Some acute and many preventive migraine treatments are non-specific, and their effectiveness, safety, and tolerability may be suboptimal.1 Ergot alkaloids and methysergide were introduced in the 1940s as the first migraine-specific types of medications. This was followed by the advent of dihydroergotamine (DHE) in the 1950s and the triptans in the 1990s, both of which act by blocking the release of CGRP and glutamate.2 Recent research has focused on the role of neuropeptides in the pathophysiology of migraine, with the subsequent development of agents blocking their activity as a new strategy.

Therapies for migraine are acute or preventive. The goal of acute medications is to abort an attack. Preventive medication are designed to reduce the frequency and intensity of attacks.1

Optimization of migraine therapy includes early treatment of an acute attack (early recognition and rapid therapy), prevention through identifying and eliminating exacerbating factors (reducing attack frequency, severity, and disability), continuity of care, improving patients’ quality of life and ability to function, treating comorbidities, minimizing adverse events, avoiding medication overuse, and improving patient education (realistic expectations and how to manage migraine and increase patient control including trigger identification and avoidance).2,3

Evidence-based approaches to managing acute episodes of migraine and for preventing recurrent episodic and chronic migraine have recently been summarized and reviewed, including treatment in primary care3 and emergency department (ED)4,5 settings. There is no definitive approach for patient-specific care,6 as the most appropriate plan will depend upon factors such as:

  • Comorbidities, including asthma, psychiatric diseases (depression, anxiety, and others), restless legs syndrome, epilepsy, coronary heart disease, hypertension, patent foramen ovale, and obesity7
  • Type of migraine, based on precipitating factors (menstrual migraine)3
  • Severity of symptoms3
  • Pregnancy (risk of teratogenicity) or breastfeeding3
  • Medication risks/side effects and potential drug interactions3
  • Associated significant nausea, vomiting, or gastric paresis3
  • Risk of dependence3


Treatment of acute migraine

Evidence supports the therapeutic value of several treatments for acute migraine.6 Medication classes that have been proven to be efficacious include triptans, non-steroidal antiinflammatory drugs (NSAIDs), ergots, and certain combination therapies.3,6 Triptans and NSAIDs constitute the main therapies for acute migraine, together with an antiemetic as indicated.3

In general, the initial management of acute attacks of mild-to-moderate severity includes NSAIDs. Triptans are useful where there is a severe attack or a moderately severe attack unresponsive to NSAIDs; they usually exhibit a good benefit-to-side-effect ratio.3 The response to triptan therapy varies by patient, with individual triptans producing a good therapeutic response for some patients but not for others.

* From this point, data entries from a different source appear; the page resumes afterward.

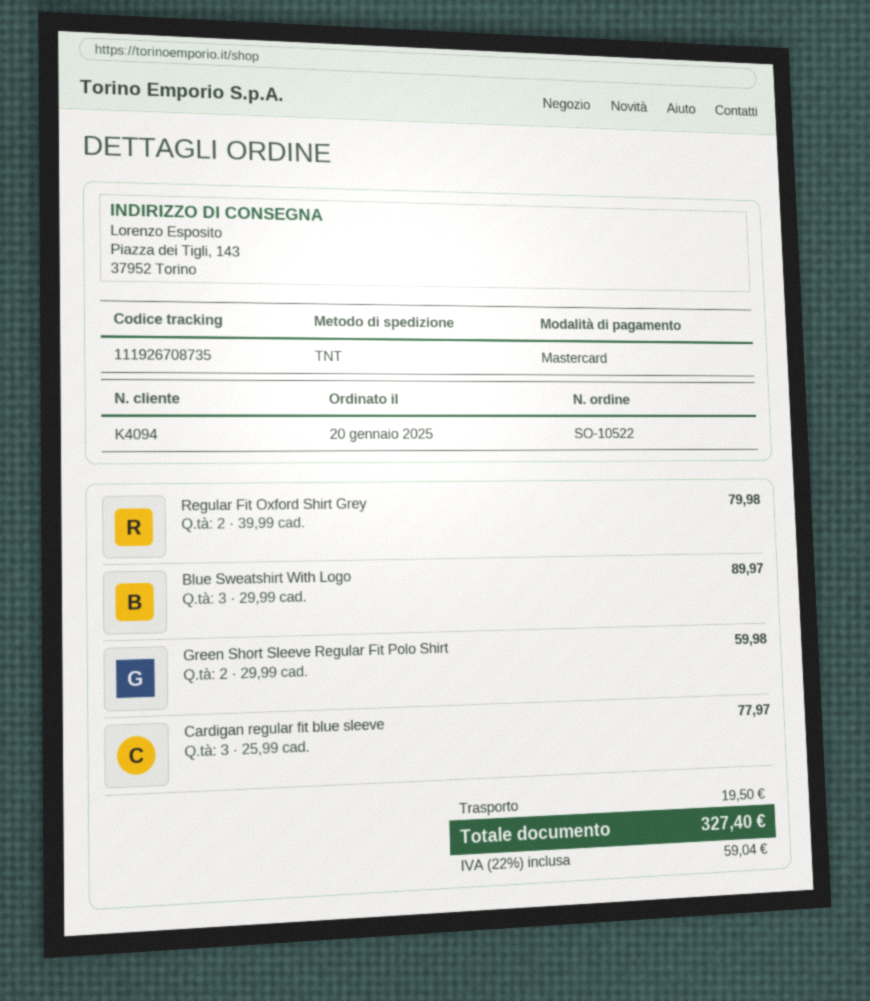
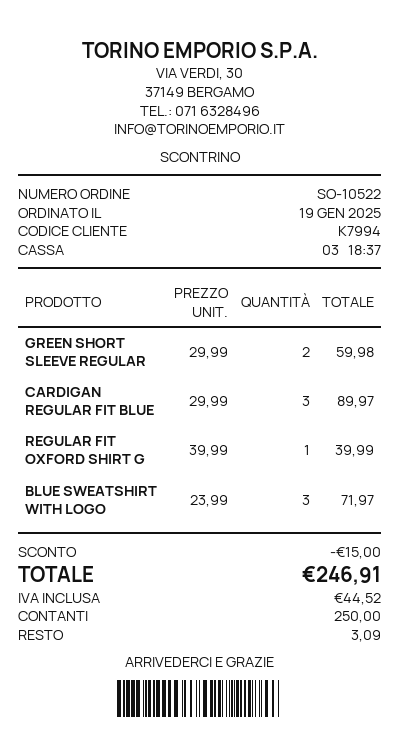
order date: 2025-01-20 -> 2025-01-19
customer number: K4094 -> K7994
payment method: Mastercard -> cash
Regular Fit Oxford Shirt Grey: 2 x 39.99 = 79.98 -> 1 x 39.99 = 39.99
Blue Sweatshirt With Logo: 3 x 29.99 = 89.97 -> 3 x 23.99 = 71.97
Cardigan regular fit blue sleeve: 3 x 25.99 = 77.97 -> 3 x 29.99 = 89.97
discount: none -> 15.00
shipping: 19.50 -> none
tax: 59.04 -> 44.52
total: 327.40 -> 246.91

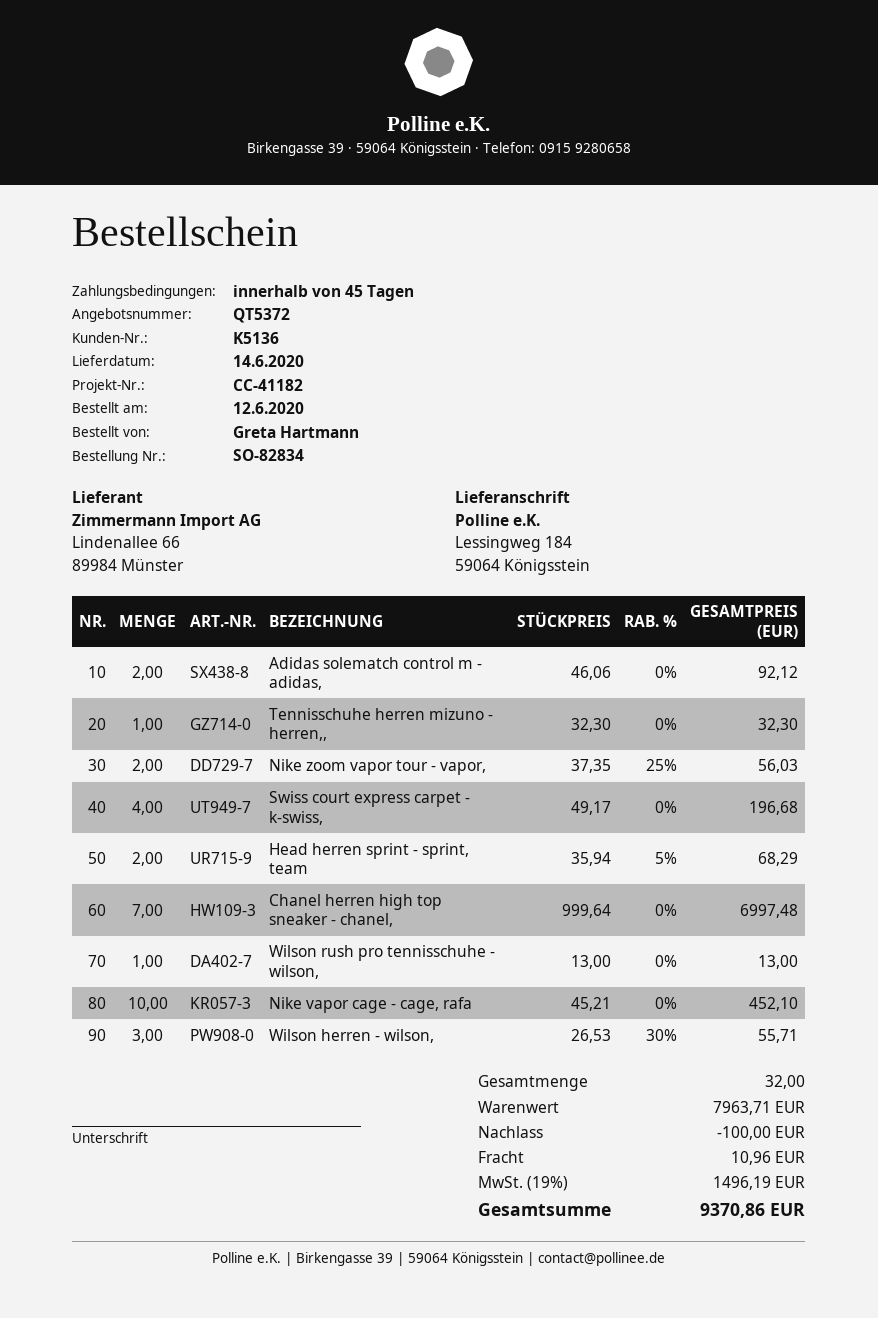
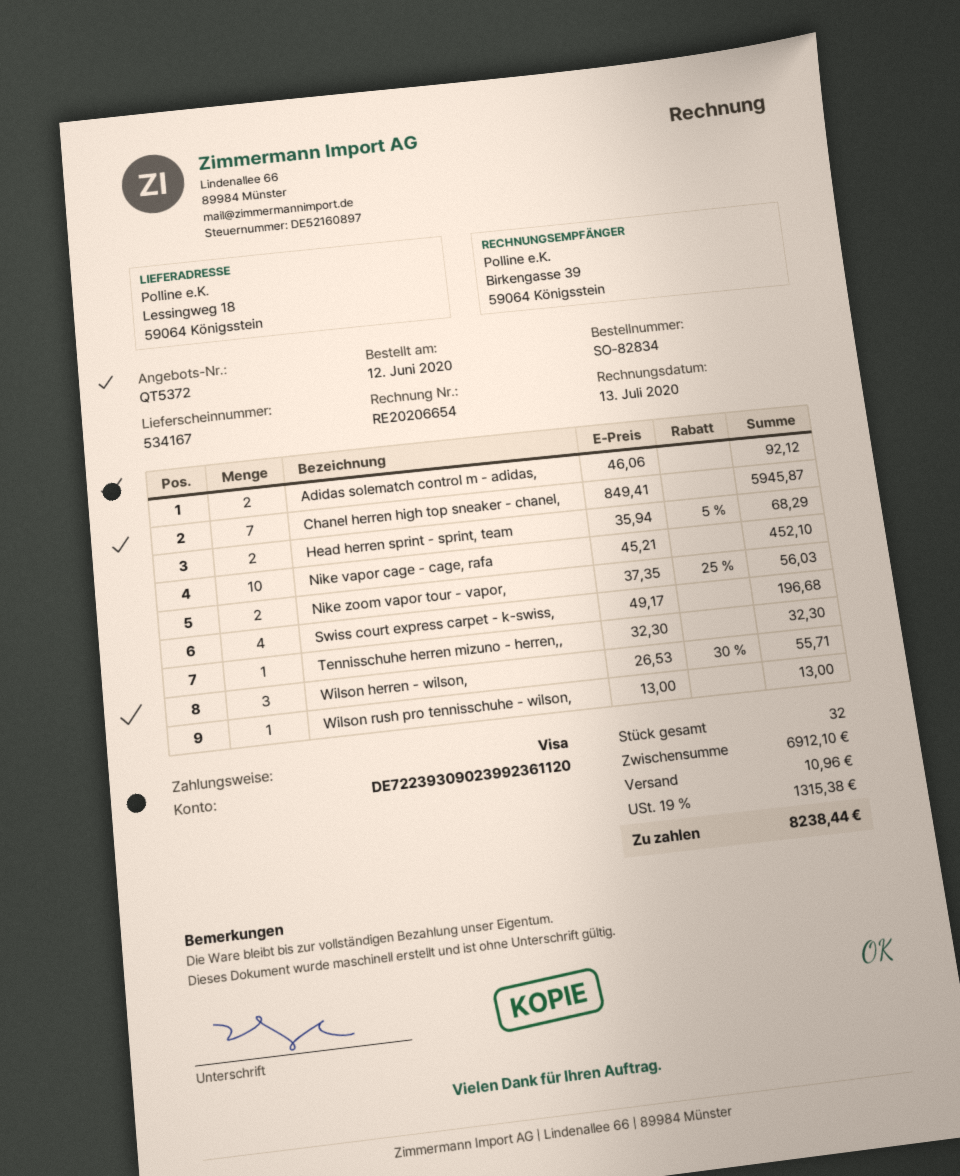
ship to: Lessingweg 184, 59064 Königsstein -> Lessingweg 18, 59064 Königsstein
Chanel herren high top sneaker - chanel,: 7 x 999.64 = 6997.48 -> 7 x 849.41 = 5945.87
subtotal: 7963.71 -> 6912.10
discount: 100.00 -> none
tax: 19% = 1496.19 -> 19% = 1315.38
total: 9370.86 -> 8238.44

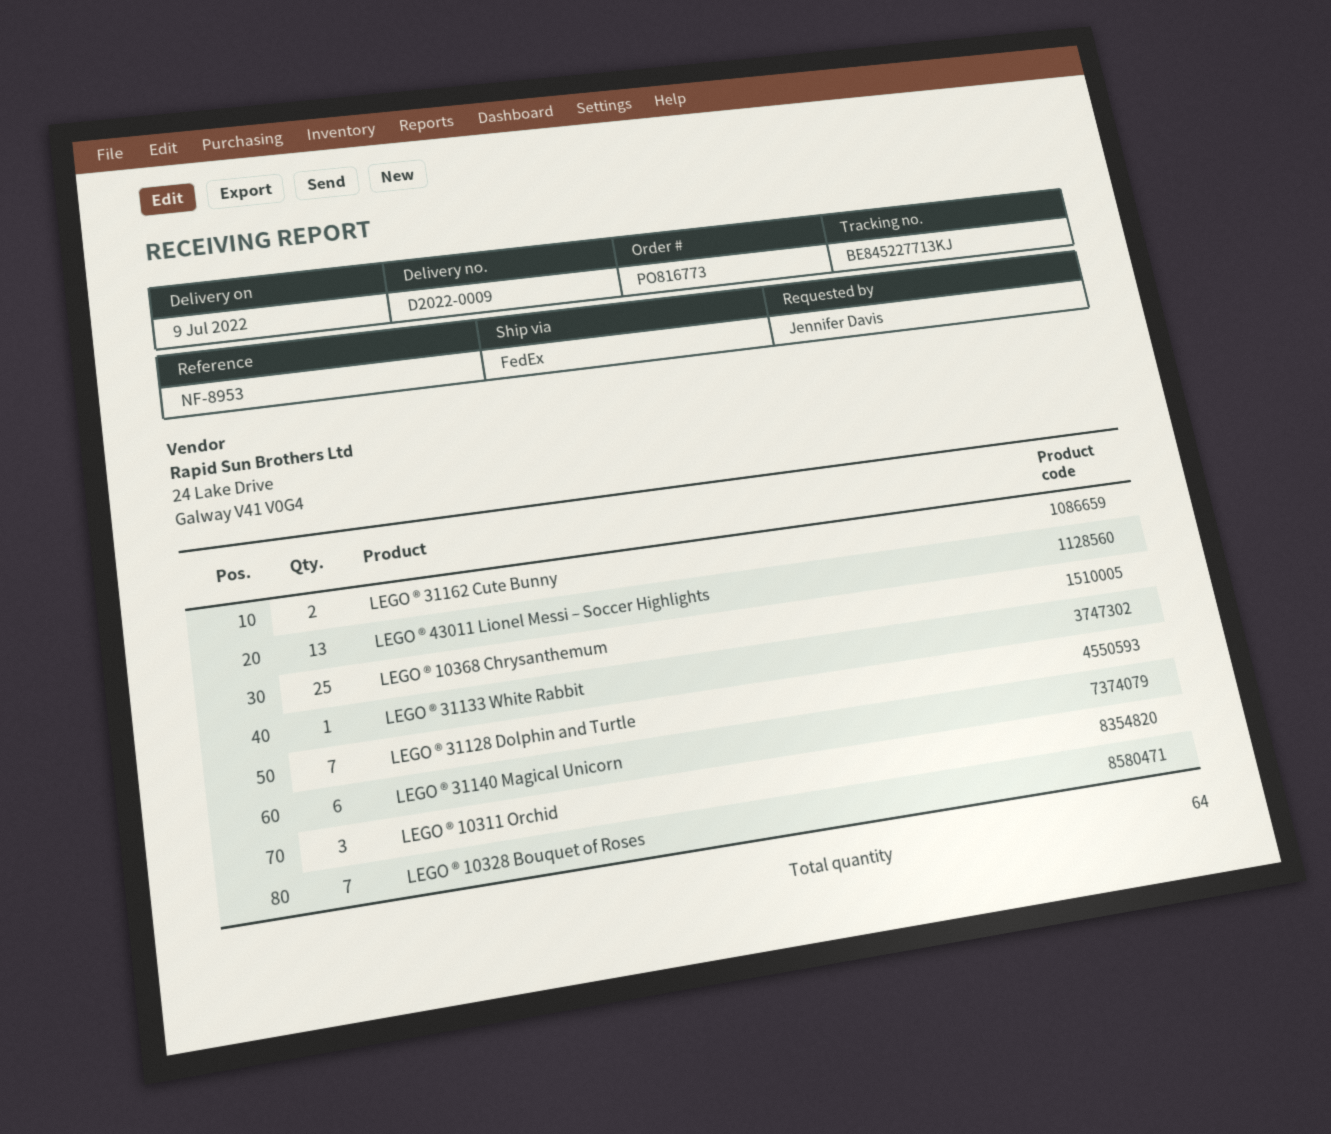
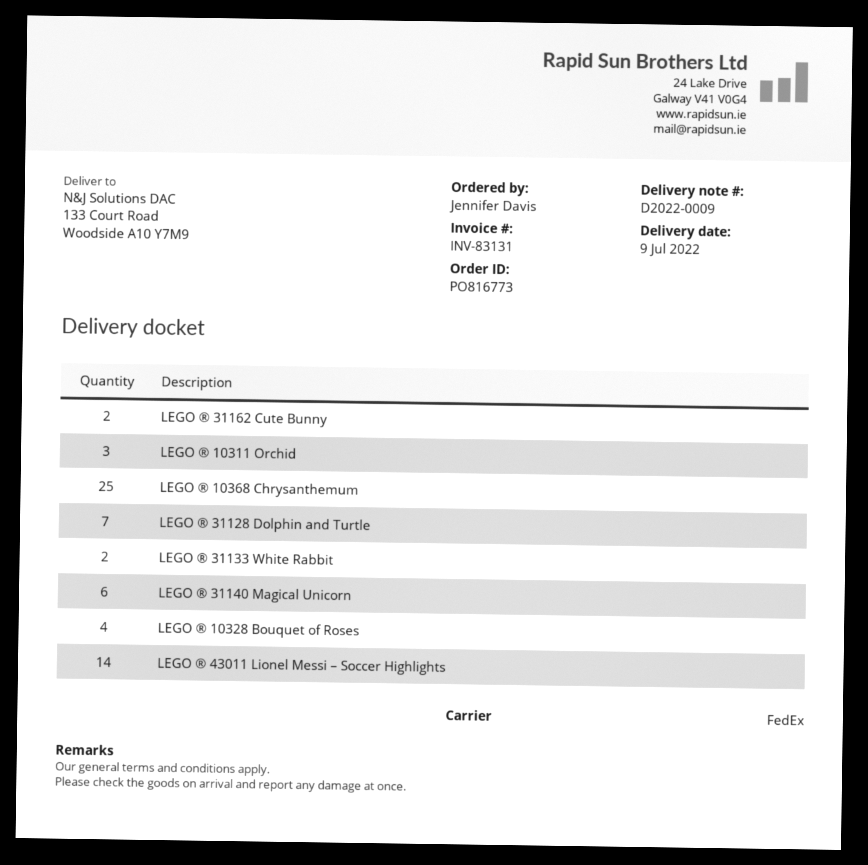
LEGO ® 43011 Lionel Messi – Soccer Highlights: 13 -> 14
LEGO ® 31133 White Rabbit: 1 -> 2
LEGO ® 10328 Bouquet of Roses: 7 -> 4

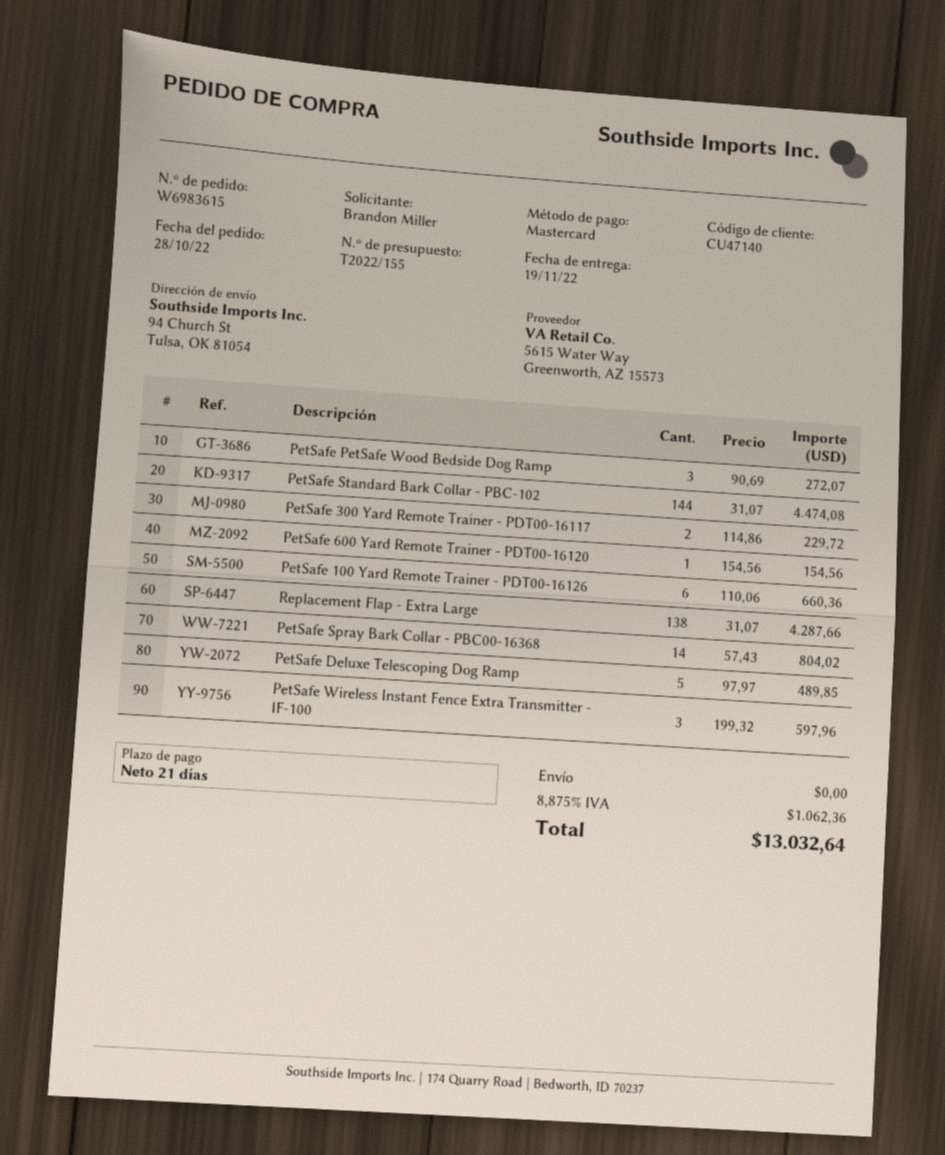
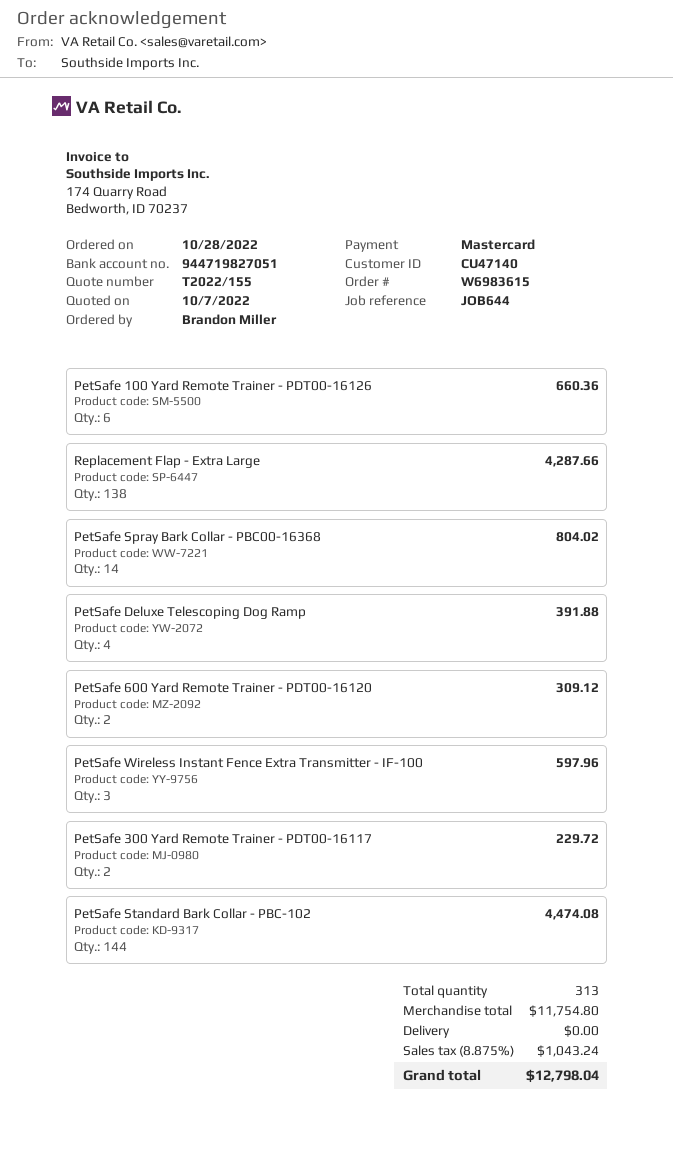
PetSafe PetSafe Wood Bedside Dog Ramp: 3 for 272.07 -> none
PetSafe 600 Yard Remote Trainer - PDT00-16120: 1 for 154.56 -> 2 for 309.12
PetSafe Deluxe Telescoping Dog Ramp: 5 for 489.85 -> 4 for 391.88
tax: 8.875% = 1062.36 -> 8.875% = 1043.24
total: 13032.64 -> 12798.04

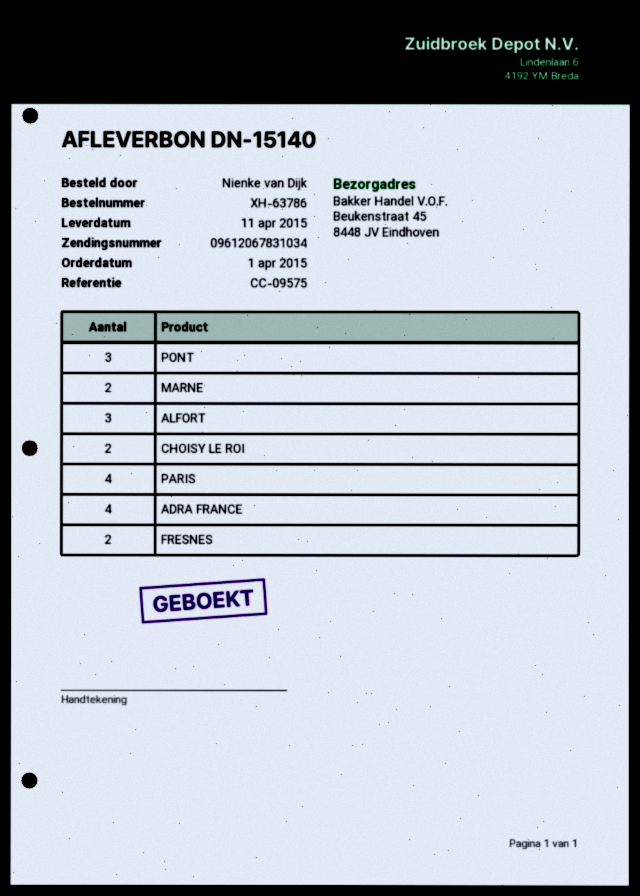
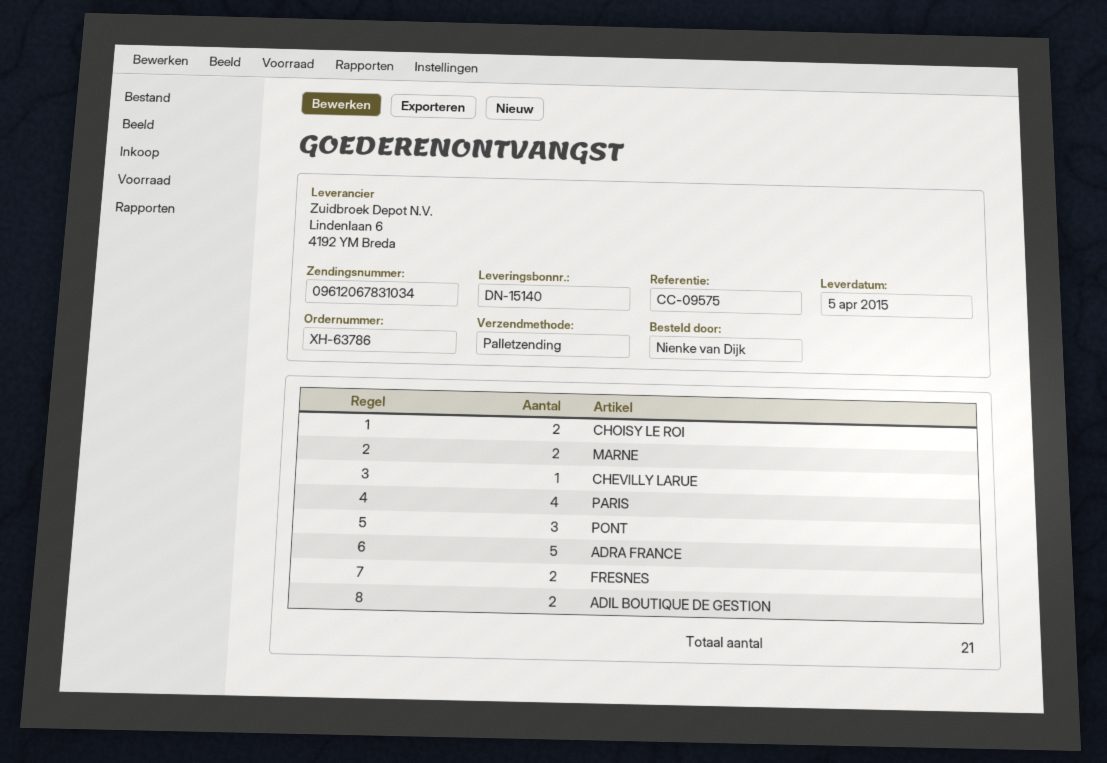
delivery date: 2015-04-11 -> 2015-04-05
ALFORT: 3 -> none
ADRA FRANCE: 4 -> 5
CHEVILLY LARUE: none -> 1
ADIL BOUTIQUE DE GESTION: none -> 2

Table 1 outlines recommended treatments for acute migraine, stratified by the level of evidence supporting their use.3 Combining triptans and NSAIDs can be a helpful therapeutic approach for patients who are unresponsive to single-medication therapy. More complex lines of therapy can be reserved for when a patient’s usual medication proves to be ineffective.3


Table 1. Recommended treatments for acute migraine. 3

There are several potential strategies for migraine when vasoconstrictive agents are contraindicated. These includes NSAIDs and combination analgesics.3 The safest approach during pregnancy is acetaminophen.8 Single-pulse transcranial magnetic stimulation is a promising evidence-based therapy that is FDA-approved for the acute and preventive treatment of migraine.8 Alternate modes of administration have been developed for some medications. Triptans are available as oral, subcutaneous, and nasal spray formulations. There is a DHE inhaler, a sumatriptan nasal powder, and a zolmitriptan oral inhaler or patch. These newer formulations afford more flexibility in managing patients where there is a concern about the effectiveness of therapy or in the presence of significant nausea, vomiting, or gastroparesis that could impede the intake or delay the absorption of oral medication.8

Important points in the management of an acute migraine attack include3:

  • Commence therapy early (medication will be more effective).
  • Consider combining two or more acute medications where indicated.
  • Tailor medication to the specific patient’s presentation (eg, severity, other clinical features, risks, comorbidities)
  • Flexibility—adapt the approach to patient response; initial regimens may not be effective.
  • Employ non-tablet formulations for medication delivery where there is gastric paresis or significant nausea/vomiting. Options include wafers, transdermal administration, nasal powders, sprays, and injections.
  • Avoid overuse of acute medication.
  • Avoid the routine use of opiates; they can lead to an accelerated frequency of use and medication-overuse headaches.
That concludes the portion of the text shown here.